In Module 4, we will use the data from modules 1, 2 and 3 to construct an economic model. The purpose of economic models are to simplify and help us understand real world systems and networks, using data from a range of sources, often to extrapolate or forecast beyond the end of a clinical trial. In the case of this study, we are modelling what happens to patients diagnosed and living with and then dying from a rare dementia. We will model, using what we have found out from this study, the costs and effectiveness that the rare dementia support groups deliver, over and above what might have happened in the absence of the support groups. We will use data on people we are aware of, but who don’t interact for any reason with the support groups to inform this control group in the model. 

In Module 5, we will broaden our perspective to focus on social value of rare support groups through what is known as social return on investment (SROI) analysis. The central purpose of SROI is to address the challenge of measuring a wider concept of value, capturing aspects across the triple bottom line of economic, social and environmental value, where the analysis results in a ratio of benefits to costs and estimates the value created for every £1 invested. This method identifies relevant stakeholders and maps of the costs of delivering a service, such as the rare dementias support groups, and the wider outcomes for stakeholders, e.g. the informal carers, those who deliver the support groups, and wider community.
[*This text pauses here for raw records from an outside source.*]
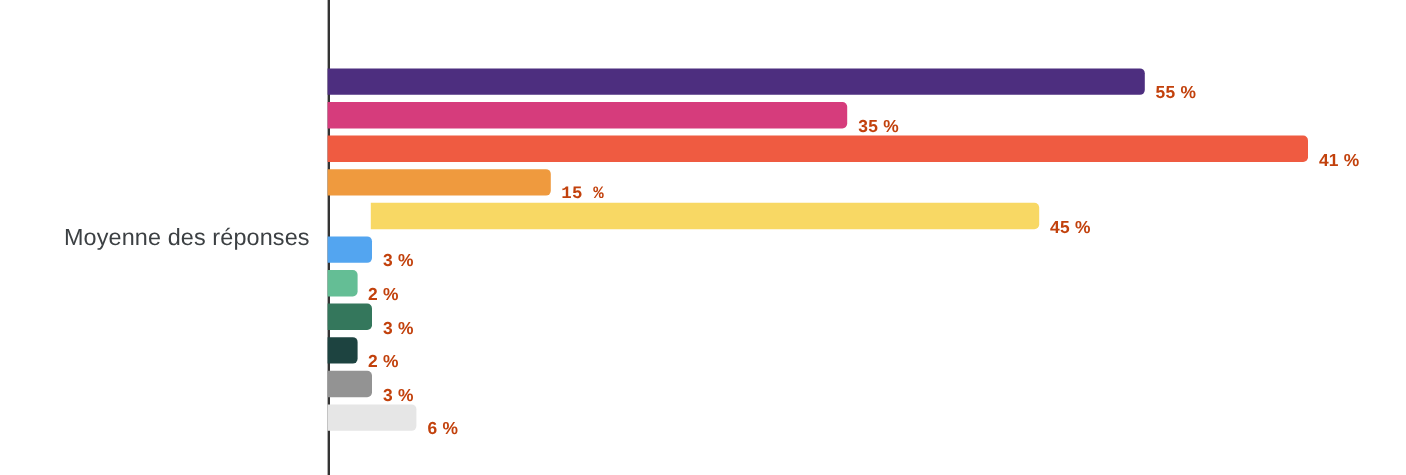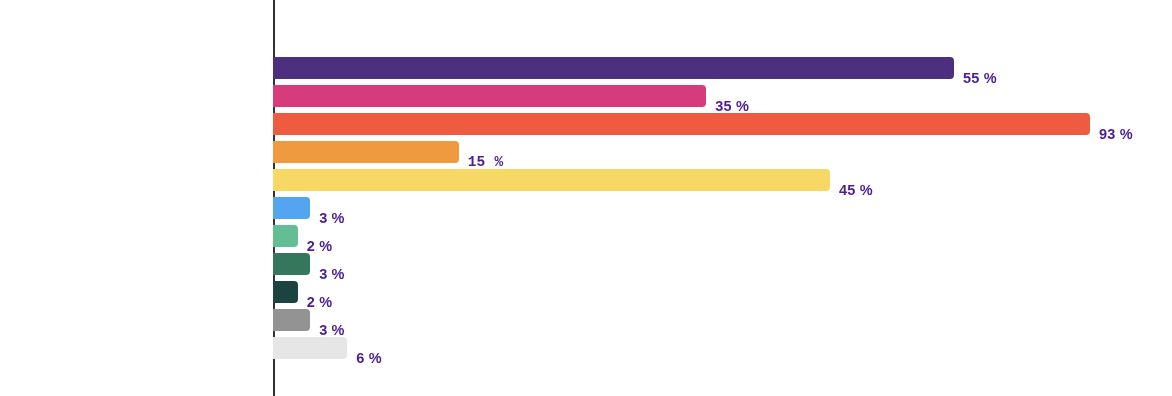--- a/index.html
+++ b/index.html
@@ -62,7 +62,7 @@
   .bar-value-label {
     font-size: 14.5px;
     font-weight: bold;
-    color: #4c1d95;
+    color: #c2410c;
     margin-left: 9px;
     white-space: nowrap;
     letter-spacing: 0.2px;

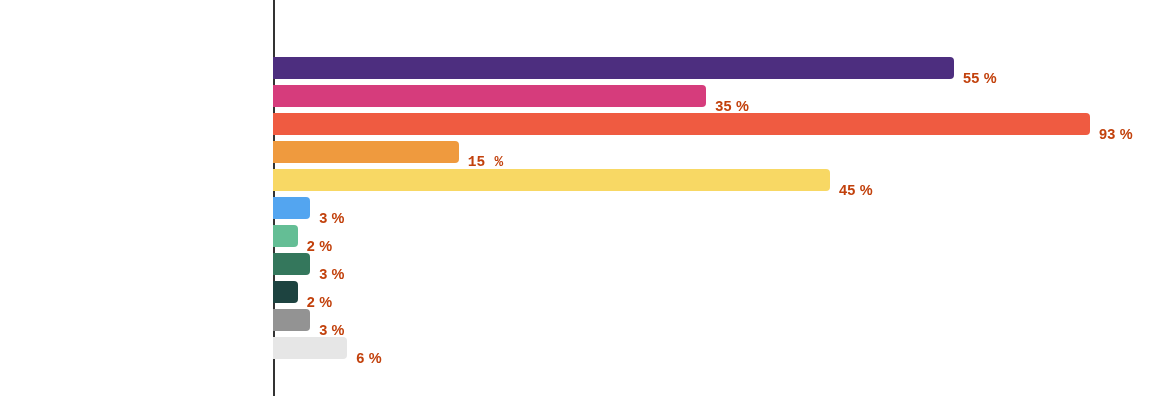--- a/index.html
+++ b/index.html
@@ -88,7 +88,7 @@
         </div>
         <div class="bar-row" style="top: 113px;">
           <div class="bar-shape" style="width: 817.08px; background: rgb(239, 91, 65);"></div>
-          <span class="bar-value-label">93 %</span>
+          <span class="bar-value-label">41 %</span>
         </div>
         <div class="bar-row" style="top: 141px; font-family: Liberation Mono, monospace;">
           <div class="bar-shape" style="width: 185.7px; background: rgb(239, 154, 62);"></div>

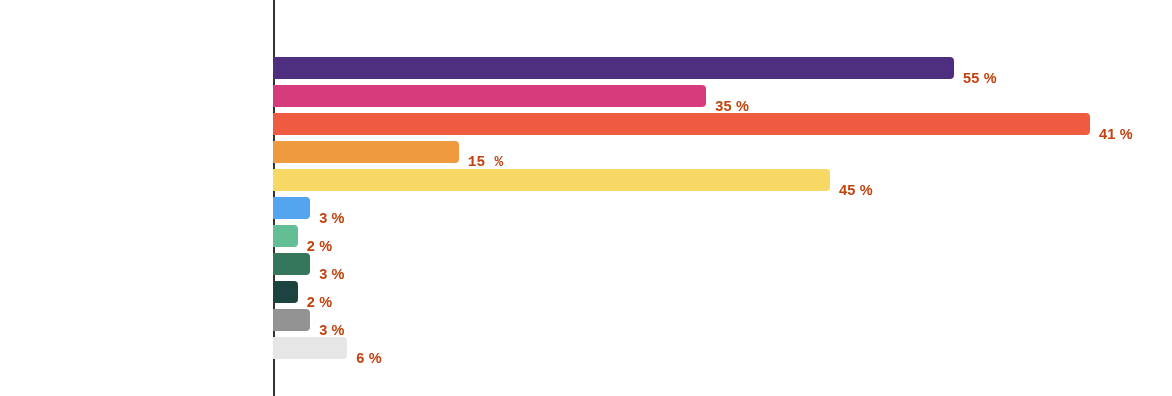--- a/index.html
+++ b/index.html
@@ -74,6 +74,7 @@
 
 <div id="chart-root">
 
+  <div id="category-axis-label">Moyenne des réponses</div>
 
   <div id="plot-area">
     <div id="value-axis-line"></div>

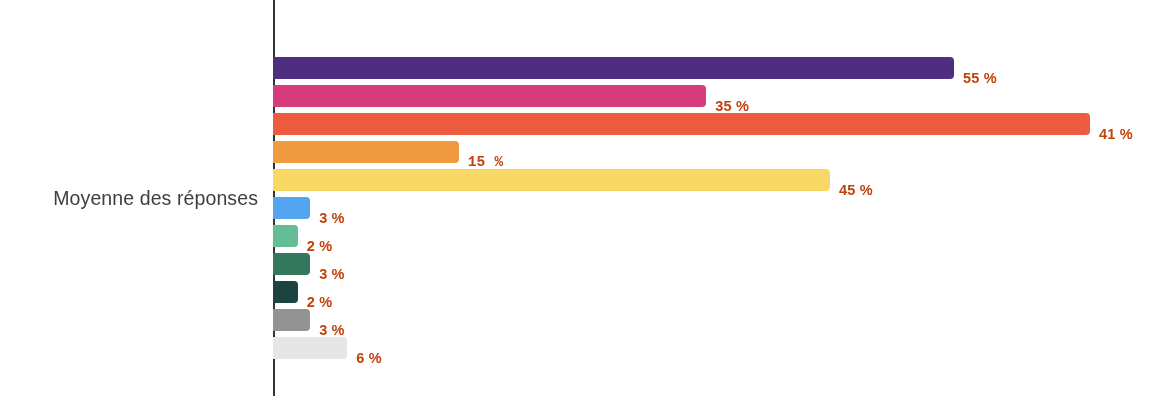--- a/index.html
+++ b/index.html
@@ -95,7 +95,7 @@
           <div class="bar-shape" style="width: 185.7px; background: rgb(239, 154, 62);"></div>
           <span class="bar-value-label">15 %</span>
         </div>
-        <div class="bar-row" style="top: 169px;">
+        <div class="bar-row" style="top: 169px; padding-left: 36px;">
           <div class="bar-shape" style="width: 557.1px; background: rgb(248, 216, 100);"></div>
           <span class="bar-value-label">45 %</span>
         </div>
We are interested in answers to questions like how long any positive impacts of attending the support groups last, if any benefit, what fraction specifically can be attributed to the support group activities of the community, and what would have happened in the absence of the support groups. For this we use quantitative data from surveys but also qualitative data from interviews with support group users. From a methodological perspective, SROI is rather like cost-benefit analysis and the challenging question is the capture of opportunity cost across these methods.
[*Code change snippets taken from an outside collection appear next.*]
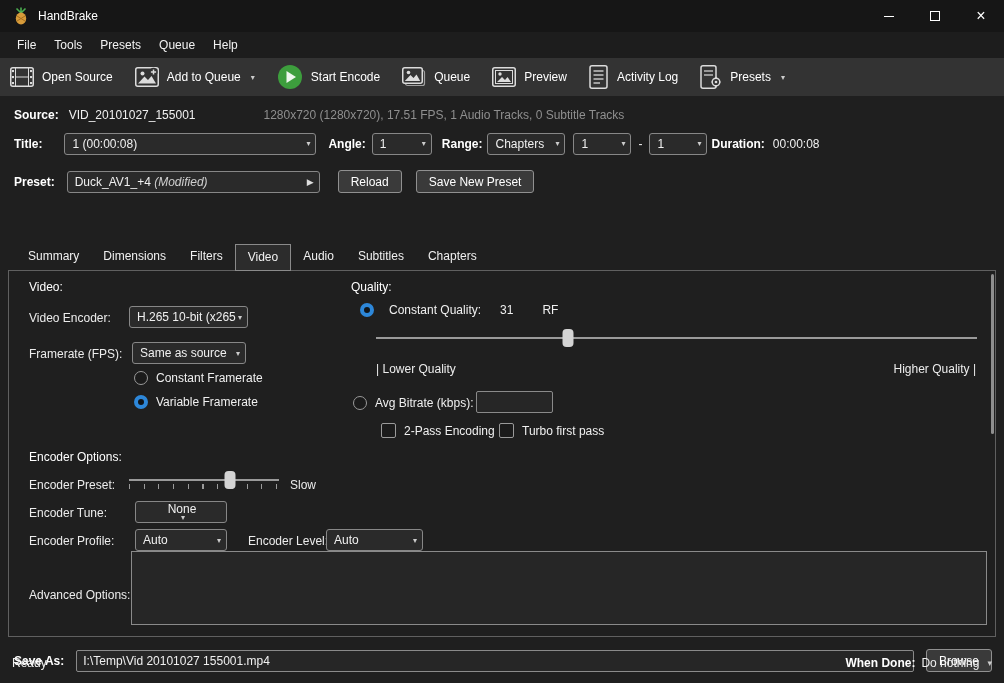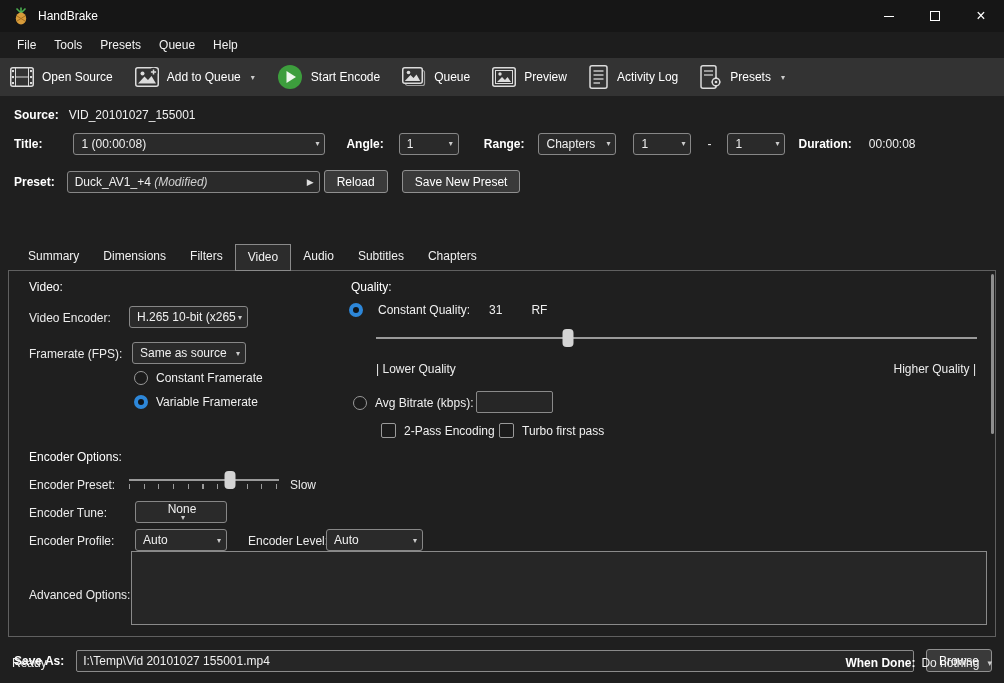--- a/index.html
+++ b/index.html
@@ -183,6 +183,7 @@
   <div class="row" style="margin-top:10px; height:17px;">
     <span class="bold">Source:</span>
     <span style="margin-left:10px;">VID_20101027_155001</span>
+    <span class="muted" style="margin-left:68px;">1280x720 (1280x720), 17.51 FPS, 1 Audio Tracks, 0 Subtitle Tracks</span>
   </div>
 
   <div class="row" style="margin-top:9px; height:23px;gap:9px;">

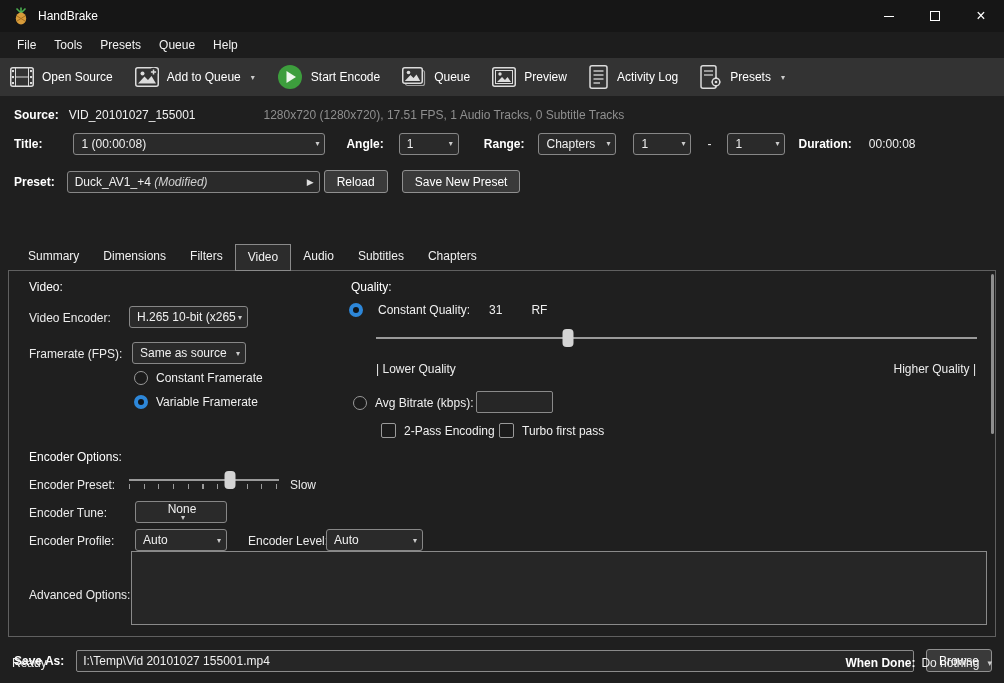--- a/index.html
+++ b/index.html
@@ -186,7 +186,7 @@
     <span class="muted" style="margin-left:68px;">1280x720 (1280x720), 17.51 FPS, 1 Audio Tracks, 0 Subtitle Tracks</span>
   </div>
 
-  <div class="row" style="margin-top:9px; height:23px;gap:9px;">
+  <div class="row" style="margin-top:9px; height:23px;">
     <span class="bold">Title:</span>
     <div class="combo" style="margin-left:22px; width:252px;">
       <span class="combo-text">1 (00:00:08)</span>

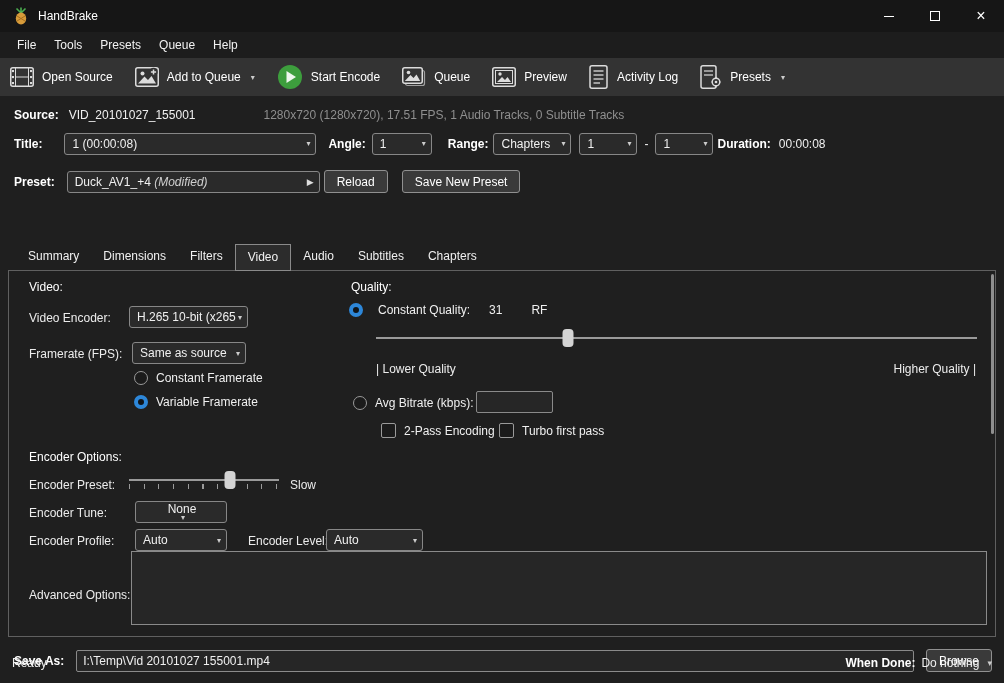--- a/index.html
+++ b/index.html
@@ -197,7 +197,7 @@
       <span class="combo-text">1</span>
       <span class="caret">▾</span>
     </div>
-    <span class="bold" style="margin-left:16px;">Range:</span>
+    <span class="bold" style="margin-left:10px;">Range:</span>
     <div class="combo" style="margin-left:5px; width:78px;">
       <span class="combo-text">Chapters</span>
       <span class="caret">▾</span>

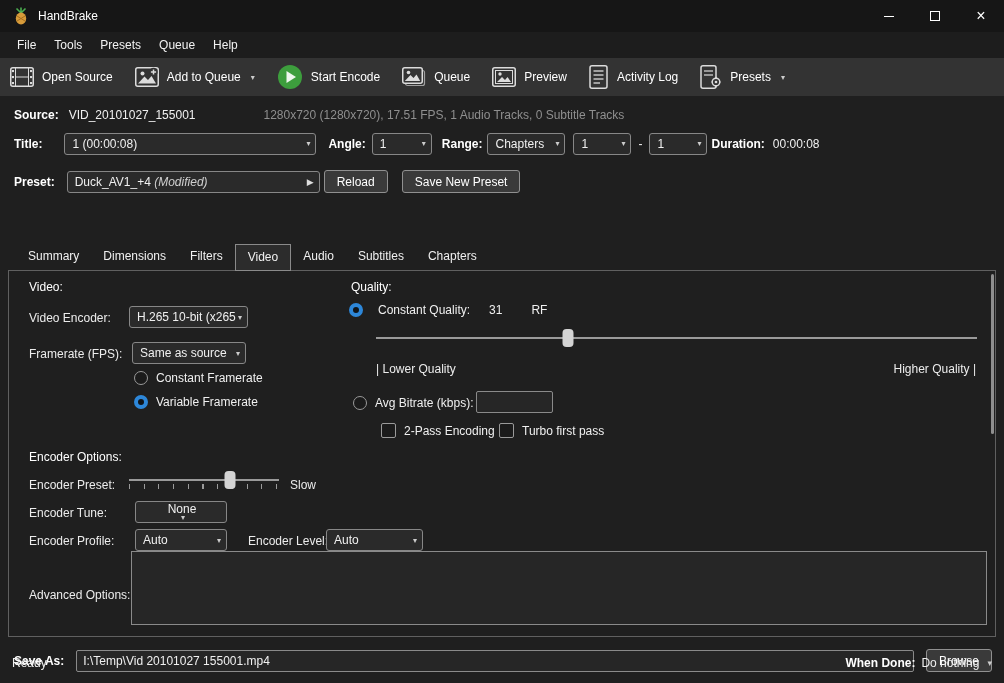--- a/index.html
+++ b/index.html
@@ -221,7 +221,7 @@
       <span class="combo-text"><span>Duck_AV1_+4</span>&nbsp;<i class="muted" style="color:#cfcfcf;">(Modified)</i></span>
       <span class="preset-arrow">▶</span>
     </div>
-    <button class="btn" style="margin-left:4px;">Reload</button>
+    <button class="btn" style="margin-left:18px;">Reload</button>
     <button class="btn" style="margin-left:14px;">Save New Preset</button>
   </div>
 

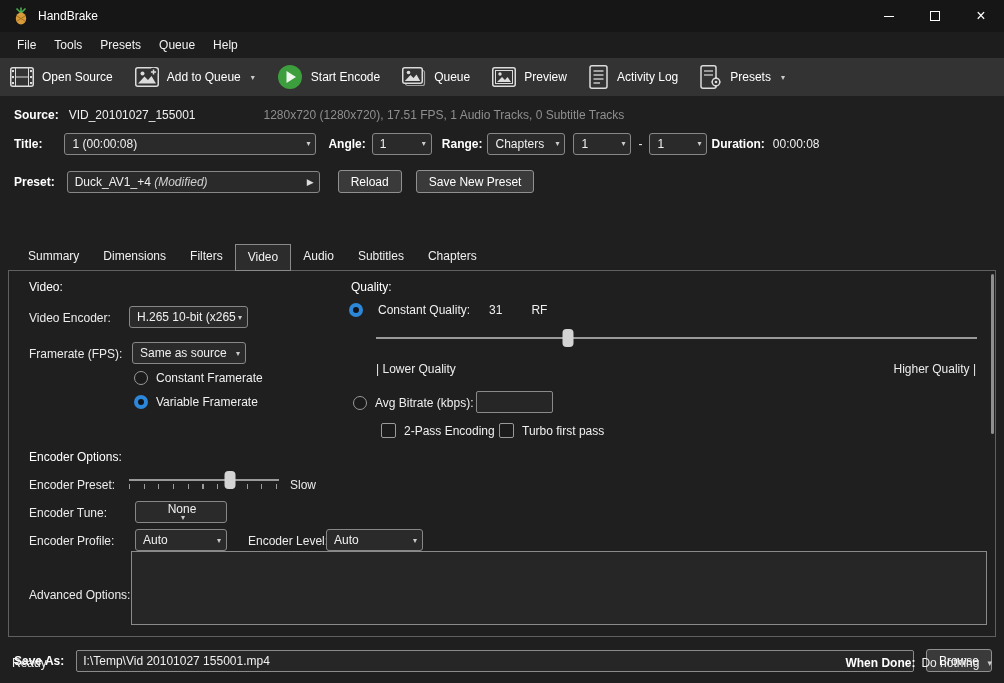--- a/index.html
+++ b/index.html
@@ -292,7 +292,7 @@
 
     <span class="heading" style="left:342px; top:9px;">Quality:</span>
 
-    <label class="radio-row" style="left:340px; top:32px;gap:15px;">
+    <label class="radio-row" style="left:351px; top:32px;gap:15px;">
       <span class="radio selected"></span>
       <span>Constant Quality:</span>
       <span style="margin-left:4px;">31</span>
In Module 6, we are taking advantage of being in North Wales and surveying families of people living with a rare dementia or those who have lost someone recently as a result of a rare dementia, to trace their pathway to diagnosis of that rare dementia. Often this involves many visits to different clinical specialities, memory clinics and psychiatry services. We are taking a wider perspective on costs again here asking about the personal costs to family carers of travelling to these appointments, some of which may have been in the private sector. To these costs we will add the costs of NHS consultations which we can obtain from national reference costs.

Finally in Module 7, we will collaborate with study colleagues in North East Canada to look at the costs of service provision at a distance. Canada has a national provincial health care system a bit like the NHS in the UK. Distances are so huge, we will look at the diagnosis and support of people with rare dementias and the costs involved. There are lessons emerging in the cost-effectiveness of online support at a national and maybe even an international level where centres of excellence, like at UCL in London are able to reach out to people not able to access specialised diagnosis, long-term support and signposting locally. Returning to the well-being and well-becoming paradigm, in an associated study, we want to look at the costs and effectiveness of supporting bereaved family carers through these rare dementia support groups as this is so important for those for whom life goes on. It is important to understand how we can capture the costs and wider range of outcomes of helping people re-frame a difficult situation and hold a new reference point going forward with resilience. These are real challenges for health economists more widely and we in Bangor welcome this opportunity to collaborate and be a part of the Rare Dementias Study and future research collaborations.